Global Payments: Understanding the Basics of Anti-Money Laundering and State Licensing

Global Payments – the topic is everywhere and for good reason. Statistics published by the Conference of State Banking Supervisors (CSBS) state that licensed Money Service Businesses (MSBs) conduct more than $1.8 trillion in transactions annually[1] and are an essential part of the financial services industry for banks, commercial customers, and consumers. These licensed companies are the backbone of the cross-border payments industry.

Given the size of the market and the explosion of new technologies, everyone is interested in being part of this industry. Many of these global payment products fall under the category of Money Service Businesses (MSBs). Here in the United States, there are a myriad of regulations that affect these cross-border payments, but I will focus on exciting updates in two critical areas: Financial Crimes Network(“FinCEN”) and the State Money Transmission Regulations. Understanding the basic regulatory requirements for  your  company when it comes to cross-border payments is crucial to stay on the right side of regulators. A misstep can bring a supervisory action resulting in  fines or even a shut-down of your business.

First up is “FinCEN.” Its goal is to ensure that the financial system is safeguarded, so developing and instilling an effective Anti-Money Laundering and Counter-Financing of Terrorism Compliance(AML/CFT) Program is essential.

Earlier this year, Electronic Transactions Association(ETA), INFiN (a Financial Services Alliance),Money Services Business Association (MSBA),and The Money Services RoundTable (TMSRT) released a comprehensive template for companies that represent the full-range of MSBs. This extensive cross-sector effort produced a template for existing companies to evaluate its programs, and to guide new company entrants. It took several years to develop this template of best practices and the creators will continue to update it annually to keep abreast of the evolving payments industry.

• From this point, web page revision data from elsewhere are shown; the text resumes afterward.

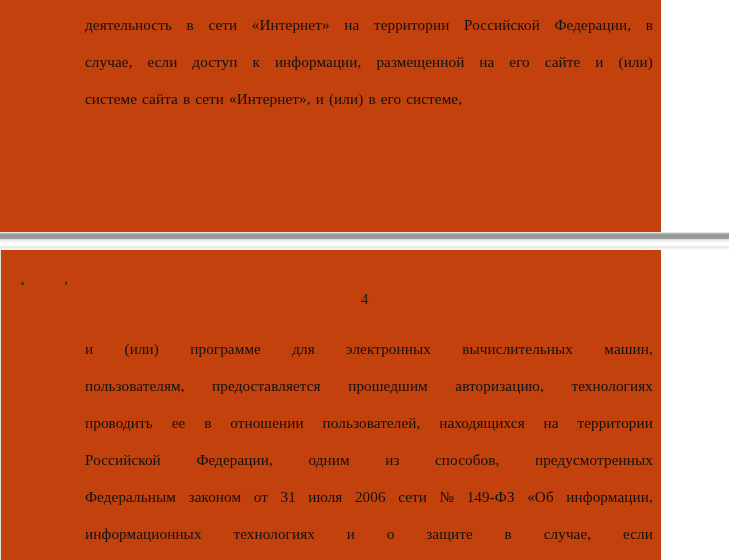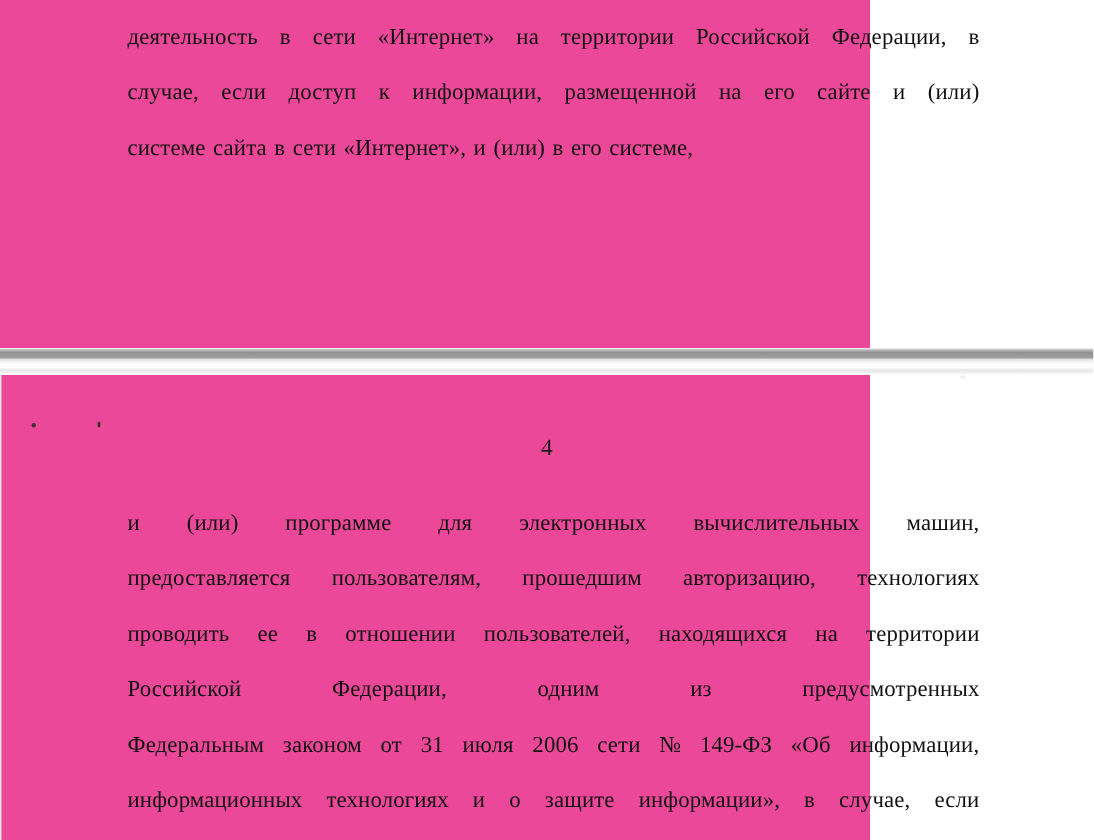--- a/index.html
+++ b/index.html
@@ -26,8 +26,8 @@
   .page {
     position: absolute;
     left: 0;
-    width: 580px;
-    background: #ec4899;
+    width: 661px;
+    background: #c2410c;
     box-sizing: border-box;
   }
 

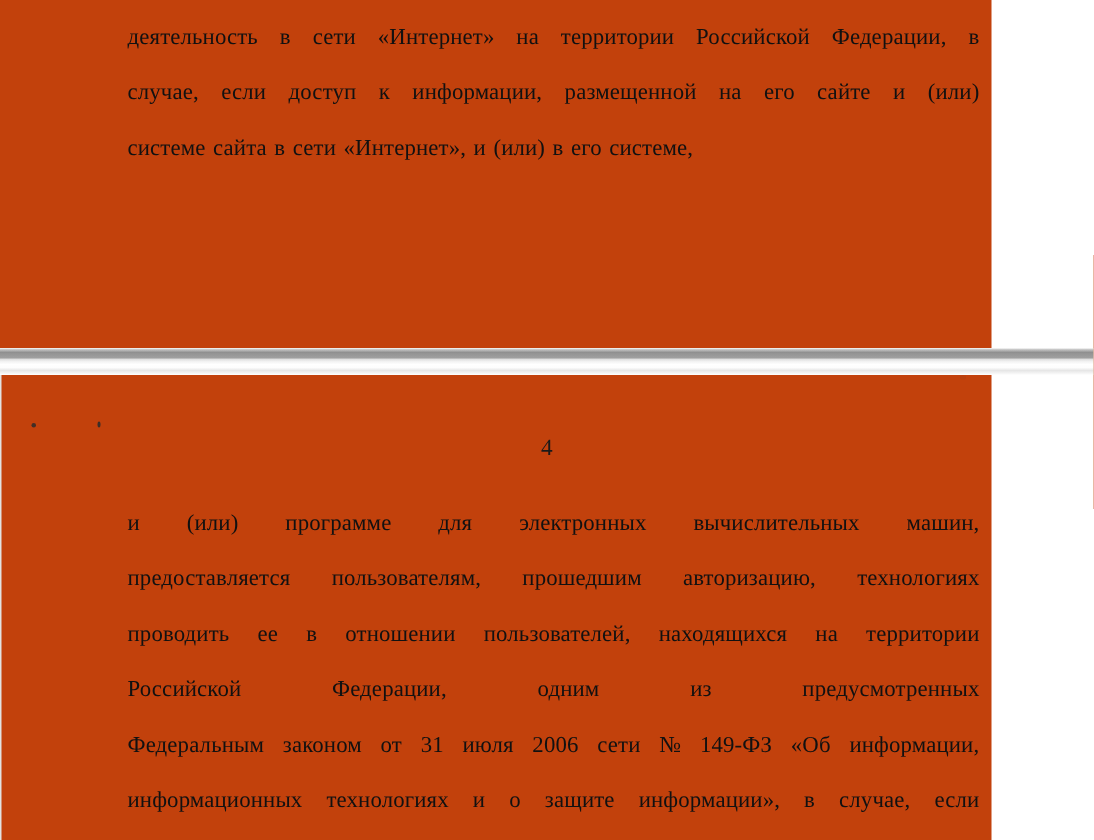--- a/index.html
+++ b/index.html
@@ -195,8 +195,8 @@
         <span class="w">машин,</span>
       </div>
     <div class="doc-line just">
+        <span class="w">пользователям,</span>
         <span class="w">предоставляется</span>
-        <span class="w">пользователям,</span>
         <span class="w">прошедшим</span>
         <span class="w">авторизацию,</span>
         <span class="w">технологиях</span>

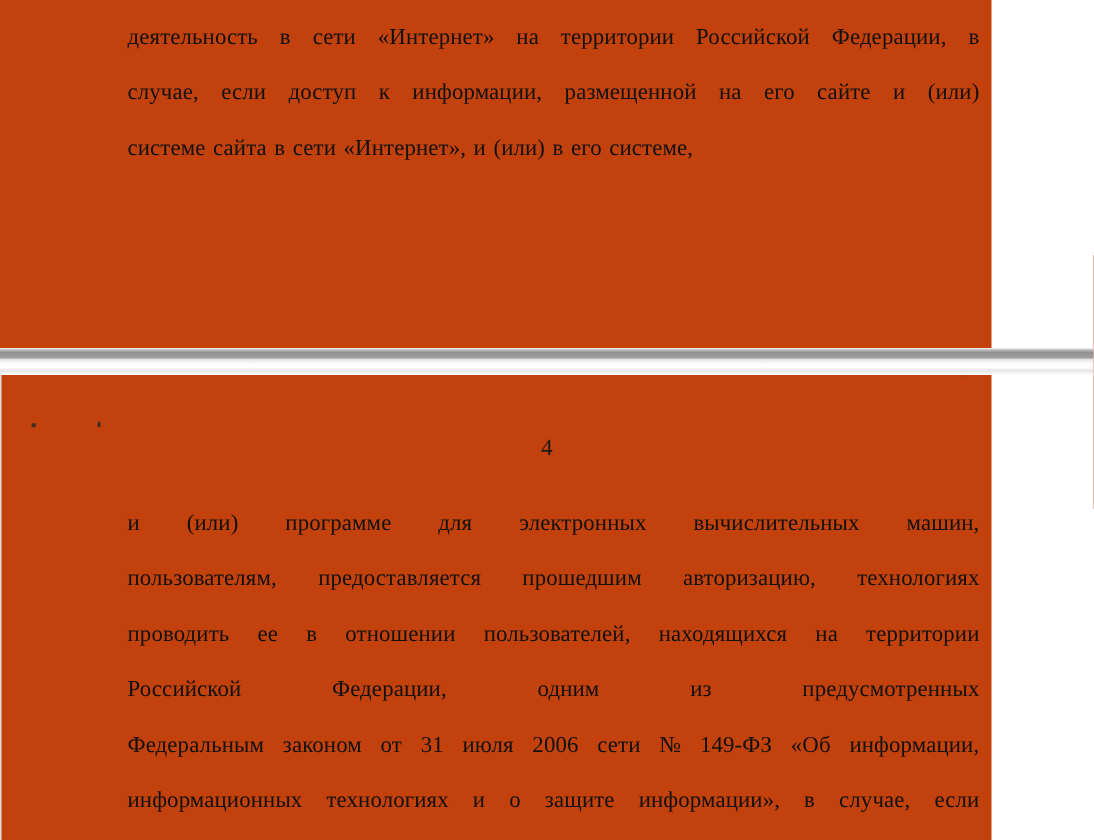--- a/index.html
+++ b/index.html
@@ -216,6 +216,7 @@
         <span class="w">Федерации,</span>
         <span class="w">одним</span>
         <span class="w">из</span>
+        <span class="w">способов,</span>
         <span class="w">предусмотренных</span>
       </div>
     <div class="doc-line just">

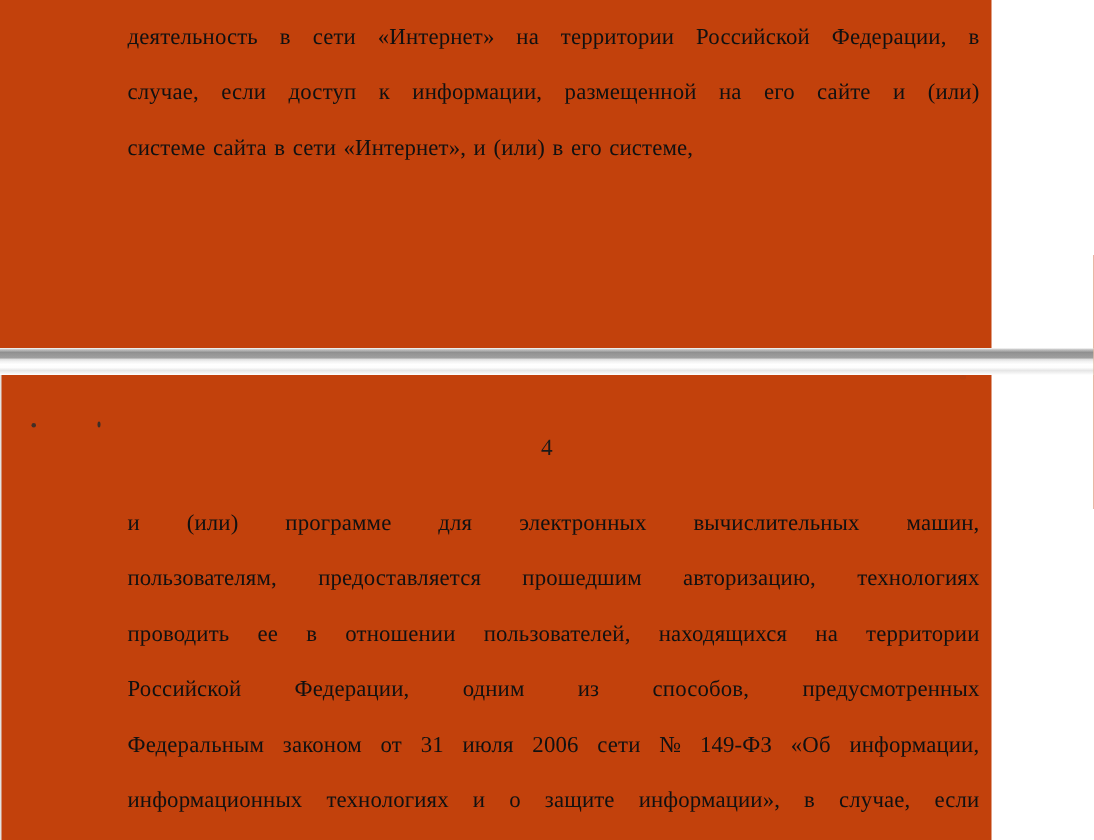--- a/index.html
+++ b/index.html
@@ -238,7 +238,6 @@
         <span class="w">и</span>
         <span class="w">о</span>
         <span class="w">защите</span>
-        <span class="w">информации»,</span>
         <span class="w">в</span>
         <span class="w">случае,</span>
         <span class="w">если</span>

The MSB Best Practices reflect the MSB industry’s commitment to ensuring a safe and compliant environment. The document reflects two important goals:

  1. To refine MSB AML/CFT compliance standards to safeguard the financial system
  2. To address the challenge of forced de-risking (the cancellation of banking services to entire business lines, rather than on a case-by-case basis).

Considering the fast advancement of financial innovation, the MSB Best Practices address how the payments industry protects the US financial system and consumers from money launderers, sanction evaders, human traffickers, and fraudsters. These best practices serve as a blueprint for established firms and new market entrants in managing risks so that payments can be securely and safely sent and received. The best practices recommend using a risk-based approach to guide any MSB involved in any activity. Specifically, an MSB should incorporate the four pillars listed below which reinforce and build upon one another:

Designate a qualified BSA/AML officer: This person is empowered with the appropriate authority to coordinate, manage, and oversee day-to-day compliance with the BSA and its implemented regulations.

Establish policies, procedures, and internal controls: A system must be in place at each MSB that is based on an ongoing risk assessment to create the framework for an effective compliance program.

Training: Ensure all appropriate employees are trained to understand and adhere to these processes and requirements.

Independent testing/review for compliance adequacy: MSBs should consider hiring a third party to conduct the independent testing, or identify a separate department such as Internal Audit to conduct the review.

The program must be supported by the Board and Senior Management and a culture of compliance must be present at the organization.

The second over-arching change for the industry is the collaboration of state regulators and payment industry experts to create the Money Transmission Modernization Act (MTMA). This collaboration will bring modernization to an antiquated and inconsistent regulatory regime that burdens companies as well as regulators and stifles innovation. Individual state requirements have been a long-lasting challenge for companies wishing to expand or innovate here in the United States. The Money Transmission Model Act is in its infancy stage, but with support from the industry and Regulators, we are working together to provide a more business-friendly environment and maintain protection for consumers and businesses. Regulation will be modernized for today’s companies that may rely on either traditional cross-border cash payments from Branch or Agent retail locations, digital money transfers or the payments of tomorrow! This Act will provide a set of clear standards that can be implemented by state regulators in a consistent and coordinated manner, which will benefit all.

The value of the MSB Best Practices and the Money Transmission Modernization Act to the industry is significant.  If you are a recent entrant into the Payments Industry, ensure that you have checked the box and know your responsibilities about these Federal and State Regulations. Registering as an MSB with FinCEN does not mean that you are free from your state licensing obligations, so please do not get confused. Of course, there are other regulatory requirements that you need to review, however begin with FinCEN and the state licensing regulations and requirements to start off on the right foot.

[1] See “2020 NMLS Money Services Businesses Report” (2020).